Re: [PATCH v1 1/1] mm/ksm: improve deduplication of zero pages with colouring
From: Claudio Imbrenda
Date: Wed Jan 18 2017 - 12:17:20 EST
On 18/01/17 17:29, Andrea Arcangeli wrote:
> It's still good to be able to exercise this code on all archs (if
> nothing else for debugging purposes). There's nothing arch dependent
> in it after all.
If it's fine for you, I'm definitely not going to complain :)
>> ZERO_PAGE() would save exactly one page and it would bring no speed
>> advantages (or rather: not using the ZERO_PAGE() would not bring any
>> speed penalty).
>> That's why I have #ifdef'd it to have it only when page coloring is
>> present. Also, for what I could see, only MIPS and s390 have page
>> coloring; I don't like the idea of imposing any overhead to all the
>> other archs.
>
> With a sysctl disabled by default, the only overhead is 8 bytes and a
> branch?
Yes, I'm sometimes excessively paranoid.
>> I agree that this should be toggleable with a sysfs control, since it's
>> a change that can potentially negatively affect the performance in some
>> cases.
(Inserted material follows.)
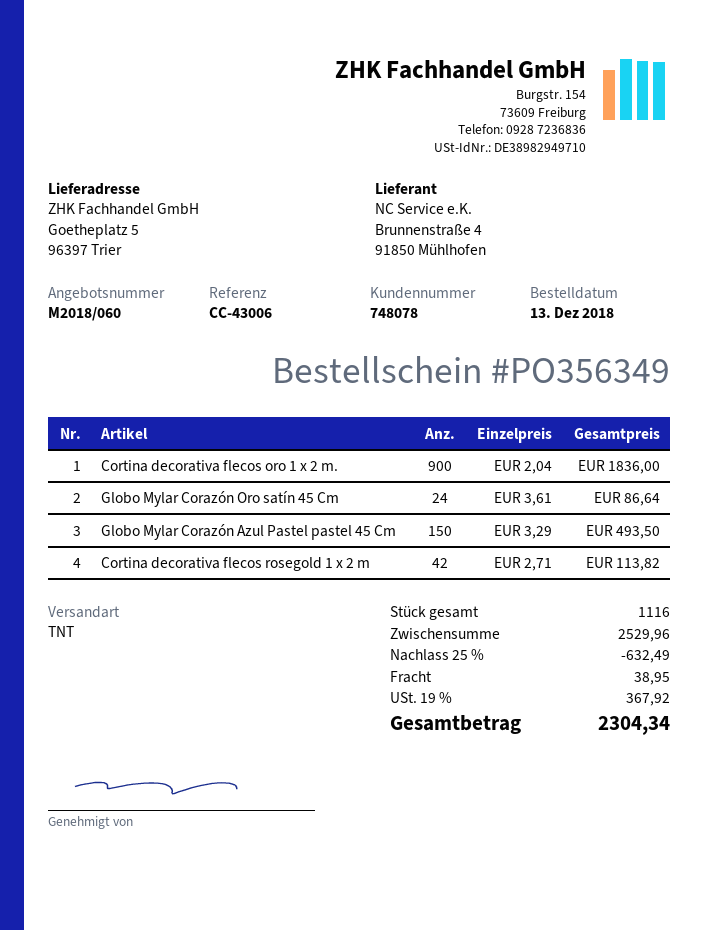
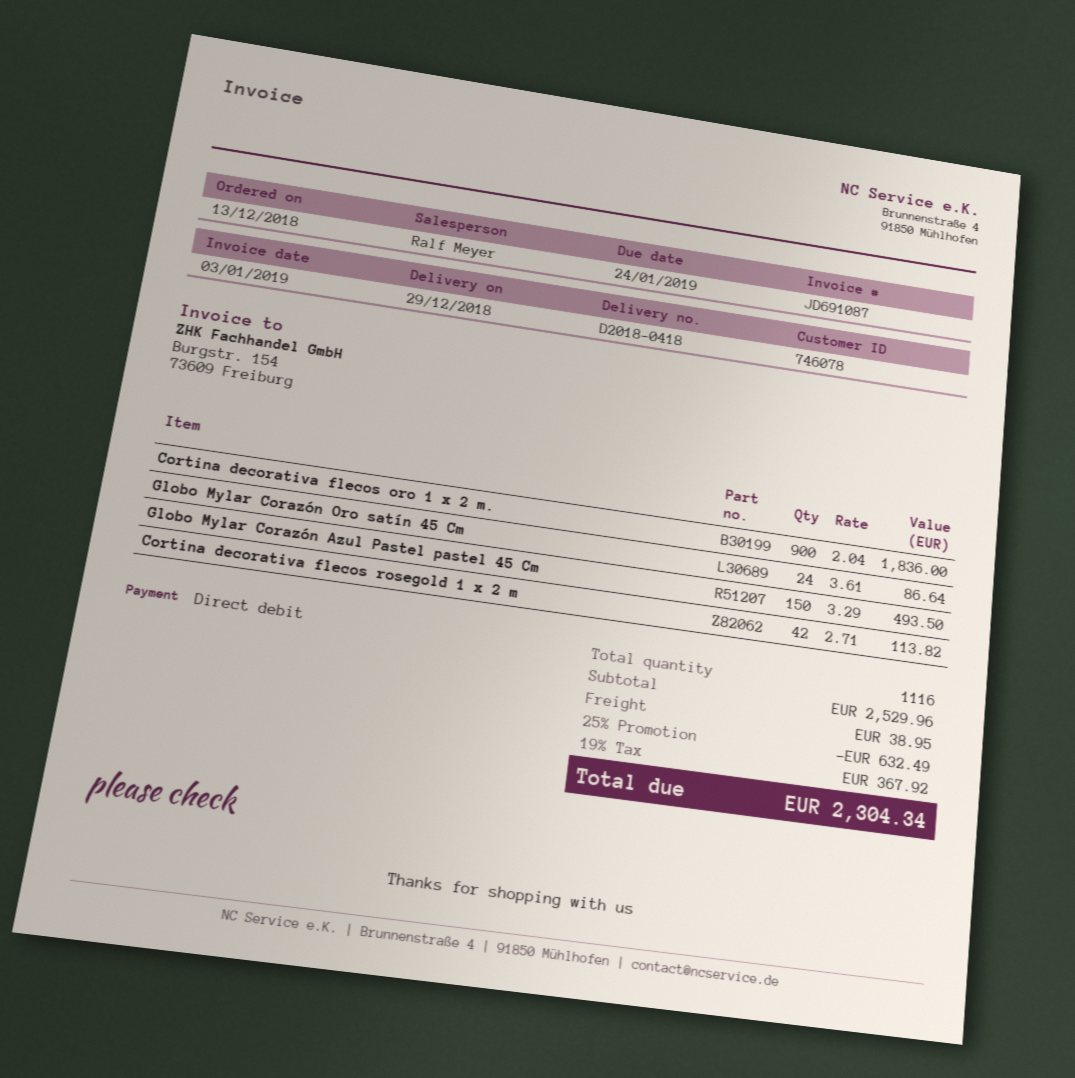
customer number: 748078 -> 746078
I'm adding it in the next iteration.
>
> Yes the sysctl can be useful for archs doing page coloring too, but I
> would add to all.
>
>> Unless the userspace in the guests is creating lots of pages full of
>> zeroes :)
>
> One question comes to mind though, why is the app doing memset(0), if
> the app limited itself to just reading the memory it'd use page
> colored zero pages that wouldn't risk to become PageKsm. That is true
> both for bare metal and guest with KSM in host. This looks a not
> optimal app.
I didn't really make a good example, although I can think of scenarios
where that could legitimately happen. Another case would be a KVM guest.
It will have a bunch of colored zero pages somewhere, but if KSM merges
those together, the advantages of colored zero pages disappear in the guest.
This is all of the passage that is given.